Dijital dünyada duygudaşlık: Sanal empati


Dijitalleşmenin bir diğer dezavantajı ise sosyal medyanın yaygınlaşmasıyla taktığımız bazı maskelerdir. Yansıtılan ‘’mükemmel hayatlar’’, ‘’mükemmel ilişkiler’’ karşıdaki kişinin kendi hayatını “yetersiz” olarak nitelendirmesine yol açabilir. Hatta birey, kendi sosyal medya maskesiyle gerçek hayatını kıyaslar hale bile gelebilir.
Özellikle sosyal medyanın beraberinde getirdiği “Anonimlik” kavramı; sosyal medya kimlik gizliliği aracılığıyla, bireyler arası mesafeyi arttırarak samimiyeti azaltabilir. Ayrıca, anonimliğin arkasına sığınarak yapılan yorumlar empatiden uzak ve daha acımasız olabilir. Halbuki perde arkasında ne yaşandığı bilinmeden yapılan bu yorumların uzun vadede ilişkilerdeki empatiyi zedelemesi mümkündür. İnsanların kinlerini sosyal medyada başkalarına kusması (siber zorbalık, psikolojik şiddet vb.), bireysel öfkenin toplumsal bir yaraya dönüşmesine yol açabilir.
SANAL EMPATİ VE DAYANIKLILIK
Sosyal medyada karşılaşılan olumsuzluklara rağmen sanal empati, sunduğu avantajlarla, benzer duyguları deneyimleyen farklı coğrafyalardaki bireyleri bir araya getirerek ortak bir dayanışma zemini oluşturabilmektedir.
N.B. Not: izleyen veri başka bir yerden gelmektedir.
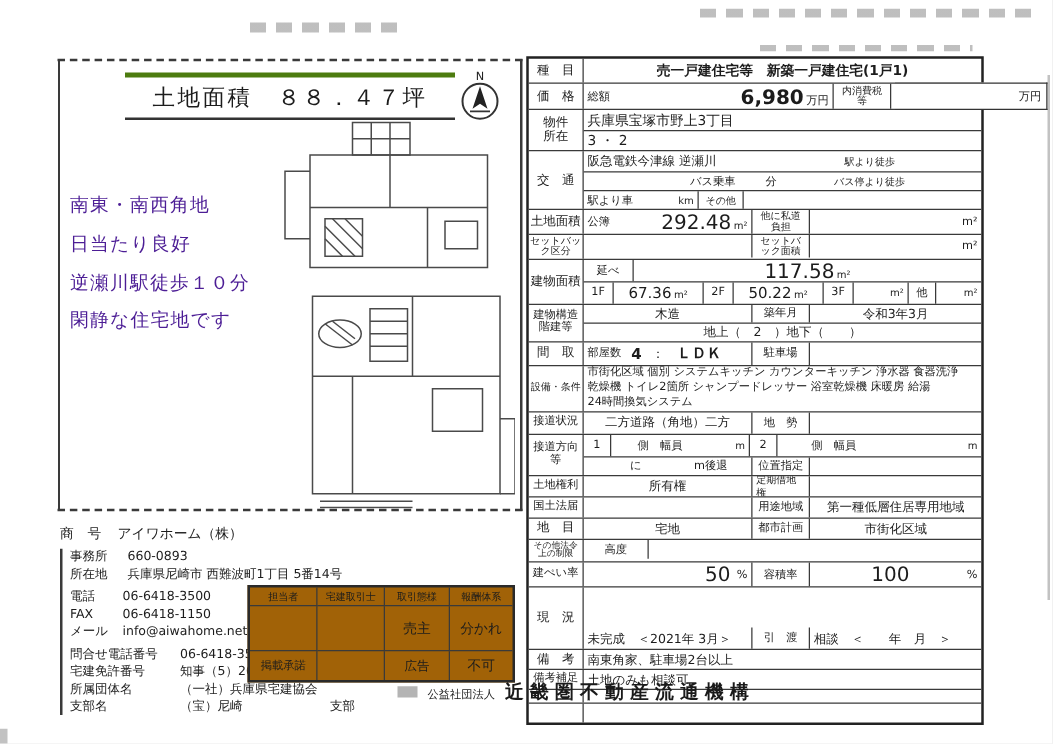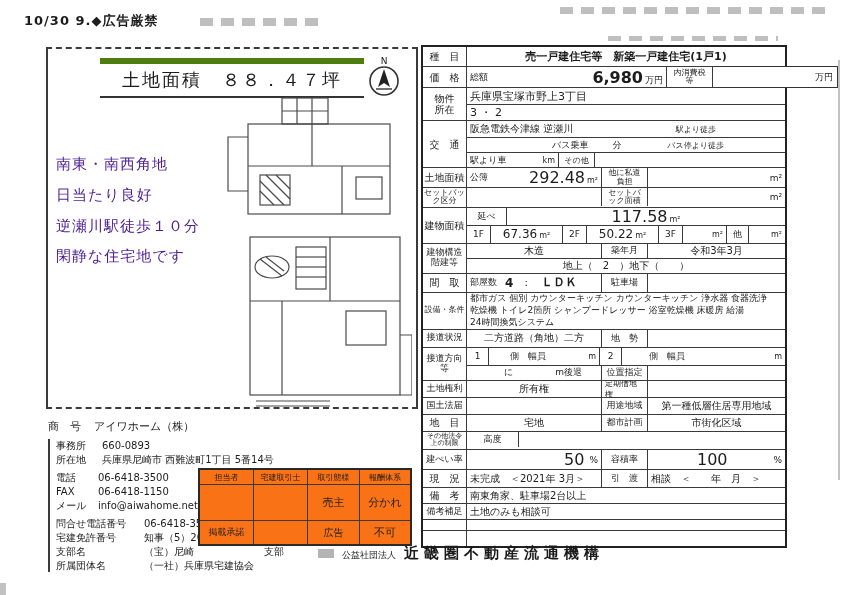"10/30 9.◆広告厳禁" div.abs { html: <div>10/30 9.◆広告厳禁</div> -> none }
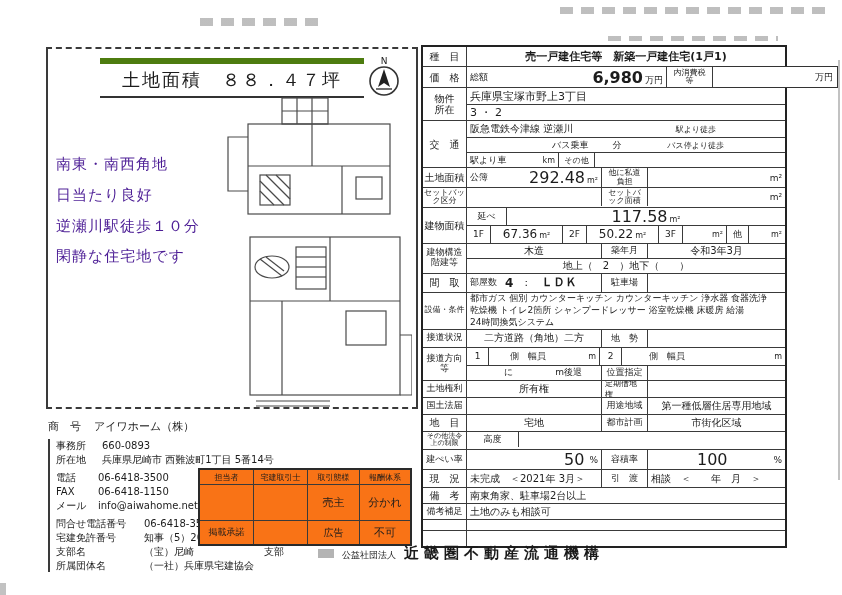"土地面積 ８８．４７坪" .land-title { border-top: 6px solid #4d7c0f -> 4px solid #4d7c0f }
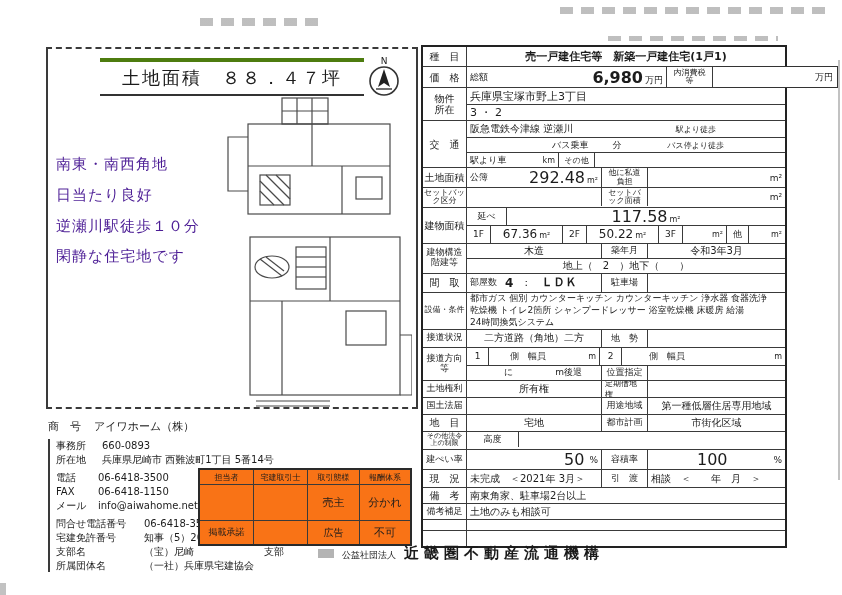"都市ガス 個別 カウンターキッチン カウンターキッチン 浄水器" div { text: 都市ガス 個別 カウンター -> 市街化区域 個別 システム }
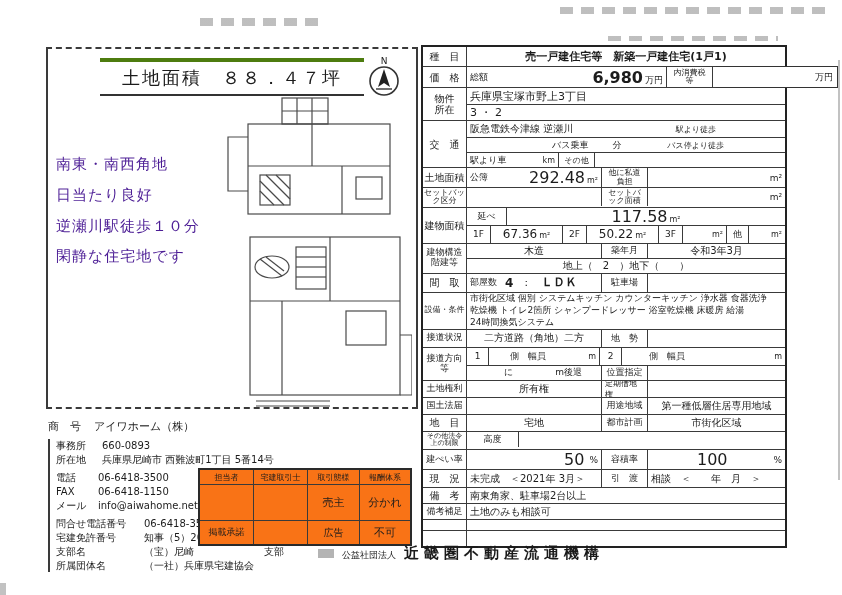"担当者" .deal { background: #f97316 -> #a16207 }
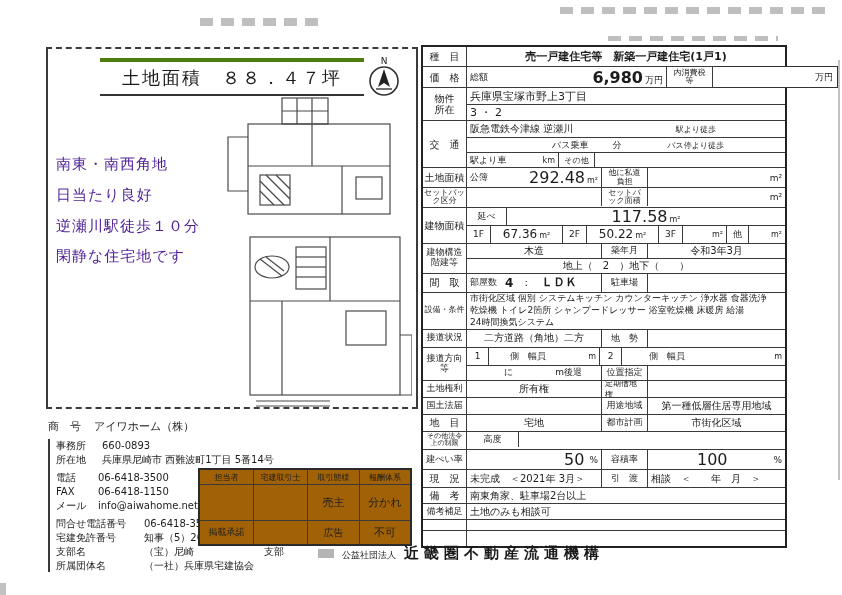"未完成 ＜2021年 3月＞" div.sr { margin-top: none -> 32px }
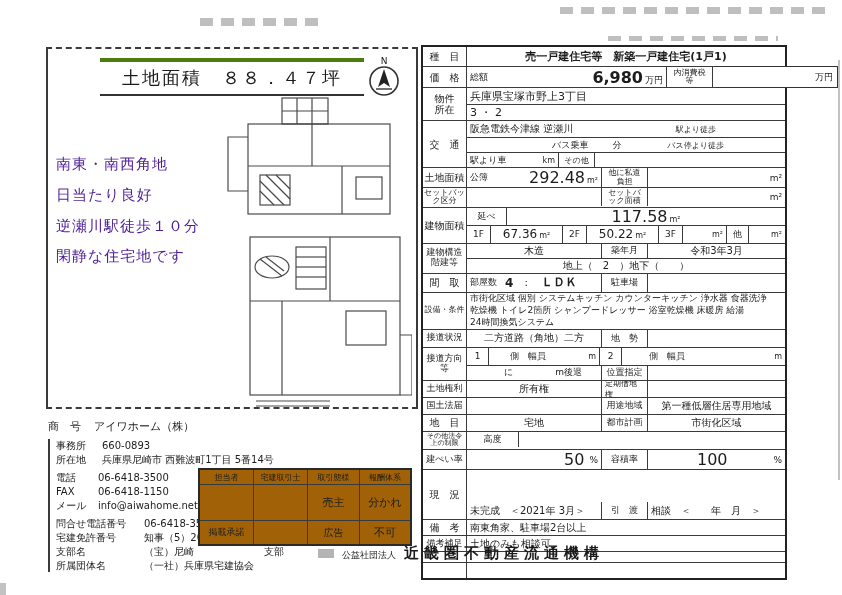"支部名" div.row { order: before "所属団体名" -> after "所属団体名" }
Bu durumun en somut örnekleri, kriz dönemlerinde ya da bireysel zorluklar sırasında sosyal medya aracılığıyla sağlanan desteklerin, toplumsal bağların güçlenmesine ve psikolojik dayanıklılığa katkı sunduğu zamanlarda görülmektedir.
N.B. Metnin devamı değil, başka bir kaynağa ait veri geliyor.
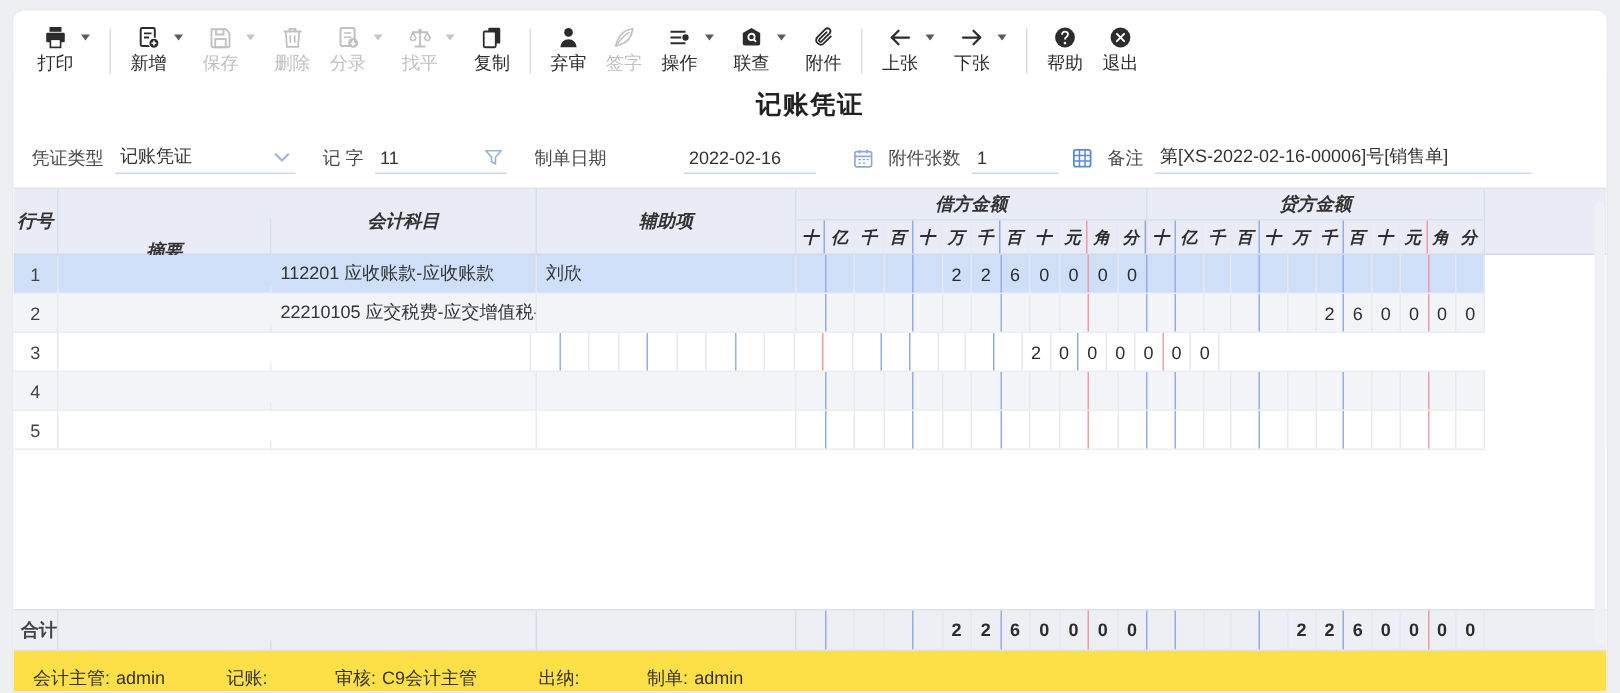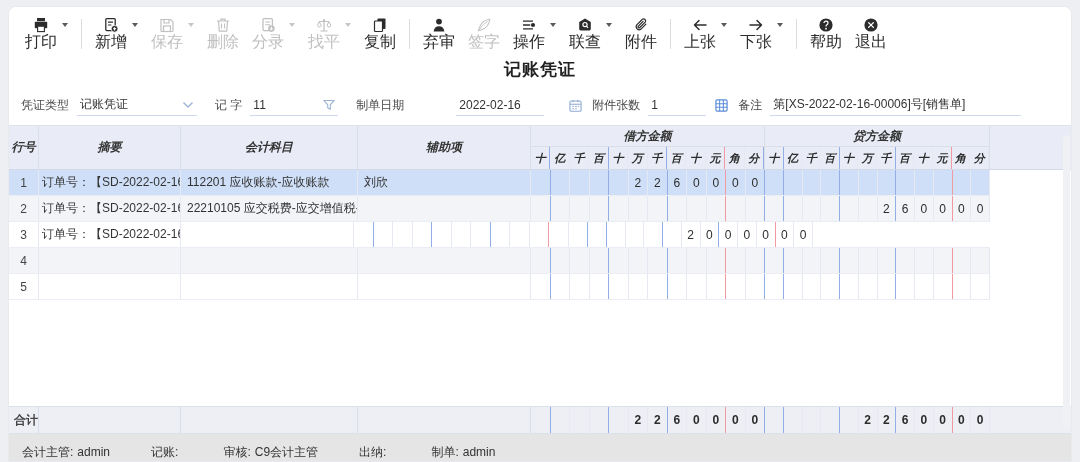"打印" .tb-lb { font-size: 16px -> 12px }
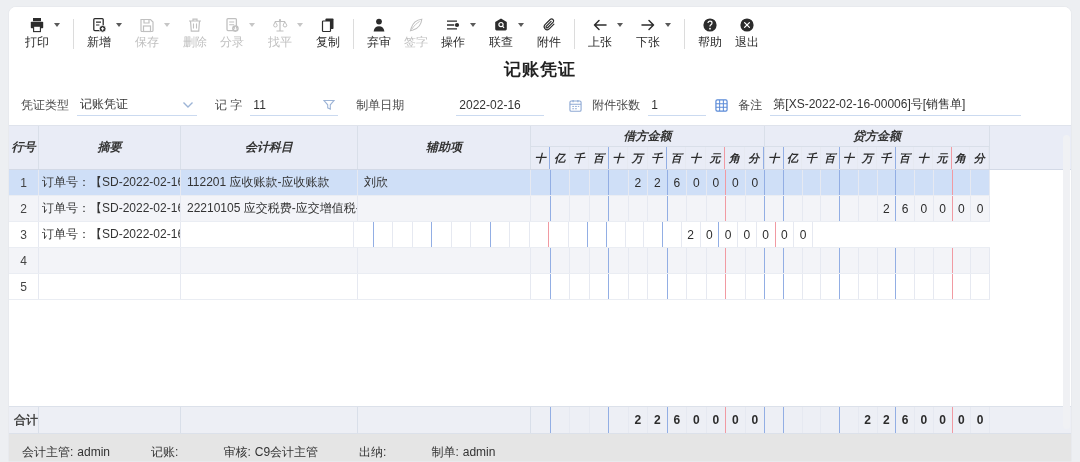"摘要" .c-summary { margin-top: none -> 20px }
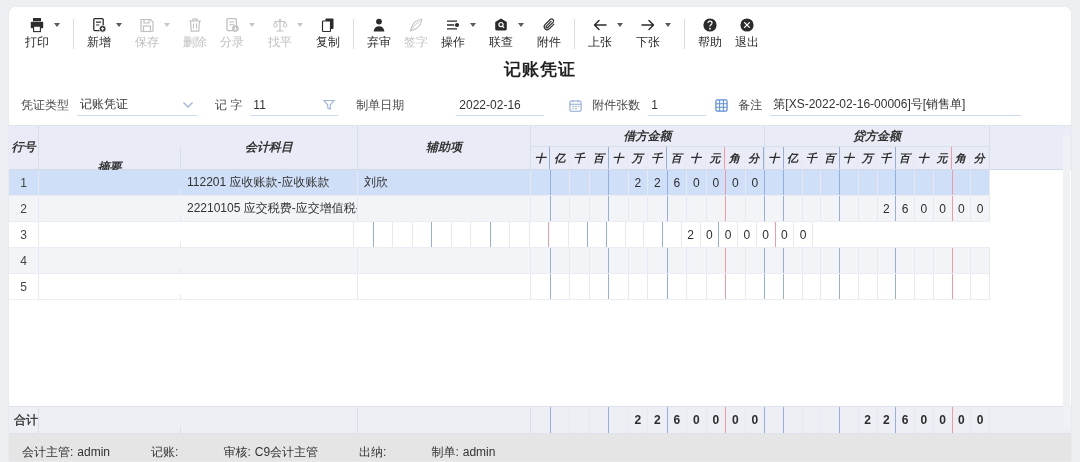"会计主管: admin" .sigrow { background: #e5e5e5 -> #fde047 }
Her gün değişen ve evrilen dünya düzeninde, sanal empati giderek hayatımızın ayrılmaz bir parçası haline gelmektedir. İnsanı insan yapan temel duygulardan biri olan empati, dijital ortamdaki yeni biçimiyle de benimsenip yapıcı şekilde uygulanabildiğinde, bireyler arası anlayış ve toplumsal etkileşimin güçlenmesine önemli katkılar sağlamaya devam edebilir.